* Task statement
Exactly the lines from the start of the data below through the line containing "position:absolute; left:222px; top:317px;" must be returned, and no others.

***** Input data

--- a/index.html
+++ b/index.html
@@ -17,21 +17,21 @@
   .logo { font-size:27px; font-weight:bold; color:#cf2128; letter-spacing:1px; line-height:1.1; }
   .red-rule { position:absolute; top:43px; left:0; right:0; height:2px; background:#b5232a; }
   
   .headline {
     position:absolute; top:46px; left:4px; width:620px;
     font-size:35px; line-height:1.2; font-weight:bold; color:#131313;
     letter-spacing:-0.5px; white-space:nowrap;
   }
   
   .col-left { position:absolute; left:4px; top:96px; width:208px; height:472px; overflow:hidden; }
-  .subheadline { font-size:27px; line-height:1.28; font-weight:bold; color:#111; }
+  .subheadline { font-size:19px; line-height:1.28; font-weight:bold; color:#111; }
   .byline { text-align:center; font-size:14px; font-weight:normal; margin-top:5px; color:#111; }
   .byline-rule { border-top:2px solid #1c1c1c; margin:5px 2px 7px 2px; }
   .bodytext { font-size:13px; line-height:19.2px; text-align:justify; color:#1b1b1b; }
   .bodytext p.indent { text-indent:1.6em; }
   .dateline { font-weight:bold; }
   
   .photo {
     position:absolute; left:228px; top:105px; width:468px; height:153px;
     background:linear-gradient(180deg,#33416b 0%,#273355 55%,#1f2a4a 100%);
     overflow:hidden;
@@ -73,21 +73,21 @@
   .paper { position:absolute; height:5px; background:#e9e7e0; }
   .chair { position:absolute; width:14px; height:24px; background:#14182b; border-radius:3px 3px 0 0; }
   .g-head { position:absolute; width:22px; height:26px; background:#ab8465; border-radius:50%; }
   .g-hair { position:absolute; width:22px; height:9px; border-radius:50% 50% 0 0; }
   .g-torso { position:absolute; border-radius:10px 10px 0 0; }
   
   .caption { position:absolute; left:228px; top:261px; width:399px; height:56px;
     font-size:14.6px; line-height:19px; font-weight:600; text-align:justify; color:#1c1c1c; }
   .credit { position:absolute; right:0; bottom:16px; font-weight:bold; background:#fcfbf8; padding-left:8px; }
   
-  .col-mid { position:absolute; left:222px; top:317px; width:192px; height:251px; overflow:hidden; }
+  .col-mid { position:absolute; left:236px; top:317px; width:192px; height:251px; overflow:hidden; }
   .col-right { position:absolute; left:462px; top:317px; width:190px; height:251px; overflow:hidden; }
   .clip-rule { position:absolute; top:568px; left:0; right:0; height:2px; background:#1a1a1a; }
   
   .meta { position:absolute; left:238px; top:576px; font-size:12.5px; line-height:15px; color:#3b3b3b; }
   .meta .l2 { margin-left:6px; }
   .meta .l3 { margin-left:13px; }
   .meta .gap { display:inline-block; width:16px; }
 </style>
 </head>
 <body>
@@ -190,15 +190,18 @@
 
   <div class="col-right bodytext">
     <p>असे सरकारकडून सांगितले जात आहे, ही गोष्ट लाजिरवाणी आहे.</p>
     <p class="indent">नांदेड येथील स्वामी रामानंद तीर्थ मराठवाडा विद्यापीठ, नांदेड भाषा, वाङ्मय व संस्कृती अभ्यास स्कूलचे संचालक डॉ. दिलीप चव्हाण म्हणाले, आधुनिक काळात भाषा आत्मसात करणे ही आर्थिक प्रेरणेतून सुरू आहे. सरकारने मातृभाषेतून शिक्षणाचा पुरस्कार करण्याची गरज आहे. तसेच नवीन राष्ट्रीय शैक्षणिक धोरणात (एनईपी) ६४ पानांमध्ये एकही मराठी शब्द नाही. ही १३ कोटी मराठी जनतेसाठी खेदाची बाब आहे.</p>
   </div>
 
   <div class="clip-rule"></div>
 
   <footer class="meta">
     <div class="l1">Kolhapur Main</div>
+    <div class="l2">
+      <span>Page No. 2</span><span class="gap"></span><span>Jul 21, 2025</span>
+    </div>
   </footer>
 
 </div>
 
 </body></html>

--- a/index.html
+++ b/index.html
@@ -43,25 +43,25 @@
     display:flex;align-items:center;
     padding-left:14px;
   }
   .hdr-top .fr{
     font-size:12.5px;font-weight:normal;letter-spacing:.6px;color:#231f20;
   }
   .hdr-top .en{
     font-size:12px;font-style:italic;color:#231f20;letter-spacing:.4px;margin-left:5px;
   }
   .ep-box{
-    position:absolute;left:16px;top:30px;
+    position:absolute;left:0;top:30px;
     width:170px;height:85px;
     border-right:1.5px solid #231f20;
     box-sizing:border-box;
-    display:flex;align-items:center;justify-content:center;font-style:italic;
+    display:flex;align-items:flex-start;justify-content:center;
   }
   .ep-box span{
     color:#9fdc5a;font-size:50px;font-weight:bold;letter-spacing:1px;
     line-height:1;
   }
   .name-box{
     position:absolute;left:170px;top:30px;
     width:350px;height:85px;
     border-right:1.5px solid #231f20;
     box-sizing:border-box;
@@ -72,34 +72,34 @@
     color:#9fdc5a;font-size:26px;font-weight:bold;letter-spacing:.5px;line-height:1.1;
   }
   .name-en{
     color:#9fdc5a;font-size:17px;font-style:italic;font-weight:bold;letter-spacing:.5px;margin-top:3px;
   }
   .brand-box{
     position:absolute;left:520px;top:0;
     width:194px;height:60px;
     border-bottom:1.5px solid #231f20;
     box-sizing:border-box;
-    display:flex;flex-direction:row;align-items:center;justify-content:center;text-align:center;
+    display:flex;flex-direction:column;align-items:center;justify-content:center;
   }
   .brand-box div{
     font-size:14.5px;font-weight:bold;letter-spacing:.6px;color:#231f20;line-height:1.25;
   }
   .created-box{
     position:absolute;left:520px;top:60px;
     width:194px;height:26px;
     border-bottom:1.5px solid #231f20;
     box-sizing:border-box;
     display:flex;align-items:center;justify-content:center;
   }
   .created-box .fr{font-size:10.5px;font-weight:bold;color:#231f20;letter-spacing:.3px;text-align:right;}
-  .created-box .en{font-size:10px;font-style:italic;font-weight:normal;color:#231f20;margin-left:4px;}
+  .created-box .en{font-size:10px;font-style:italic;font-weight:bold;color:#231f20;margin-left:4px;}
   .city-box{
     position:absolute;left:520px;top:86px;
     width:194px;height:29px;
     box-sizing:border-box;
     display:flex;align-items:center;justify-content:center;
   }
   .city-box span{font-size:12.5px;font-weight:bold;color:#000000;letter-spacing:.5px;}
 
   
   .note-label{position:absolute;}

**********

* Response to the exercise
--- a/index.html
+++ b/index.html
@@ -17,21 +17,21 @@
   .logo { font-size:27px; font-weight:bold; color:#cf2128; letter-spacing:1px; line-height:1.1; }
   .red-rule { position:absolute; top:43px; left:0; right:0; height:2px; background:#b5232a; }
   
   .headline {
     position:absolute; top:46px; left:4px; width:620px;
     font-size:35px; line-height:1.2; font-weight:bold; color:#131313;
     letter-spacing:-0.5px; white-space:nowrap;
   }
   
   .col-left { position:absolute; left:4px; top:96px; width:208px; height:472px; overflow:hidden; }
-  .subheadline { font-size:27px; line-height:1.28; font-weight:bold; color:#111; }
+  .subheadline { font-size:19px; line-height:1.28; font-weight:bold; color:#111; }
   .byline { text-align:center; font-size:14px; font-weight:normal; margin-top:5px; color:#111; }
   .byline-rule { border-top:2px solid #1c1c1c; margin:5px 2px 7px 2px; }
   .bodytext { font-size:13px; line-height:19.2px; text-align:justify; color:#1b1b1b; }
   .bodytext p.indent { text-indent:1.6em; }
   .dateline { font-weight:bold; }
   
   .photo {
     position:absolute; left:228px; top:105px; width:468px; height:153px;
     background:linear-gradient(180deg,#33416b 0%,#273355 55%,#1f2a4a 100%);
     overflow:hidden;
@@ -73,21 +73,21 @@
   .paper { position:absolute; height:5px; background:#e9e7e0; }
   .chair { position:absolute; width:14px; height:24px; background:#14182b; border-radius:3px 3px 0 0; }
   .g-head { position:absolute; width:22px; height:26px; background:#ab8465; border-radius:50%; }
   .g-hair { position:absolute; width:22px; height:9px; border-radius:50% 50% 0 0; }
   .g-torso { position:absolute; border-radius:10px 10px 0 0; }
   
   .caption { position:absolute; left:228px; top:261px; width:399px; height:56px;
     font-size:14.6px; line-height:19px; font-weight:600; text-align:justify; color:#1c1c1c; }
   .credit { position:absolute; right:0; bottom:16px; font-weight:bold; background:#fcfbf8; padding-left:8px; }
   
-  .col-mid { position:absolute; left:222px; top:317px; width:192px; height:251px; overflow:hidden; }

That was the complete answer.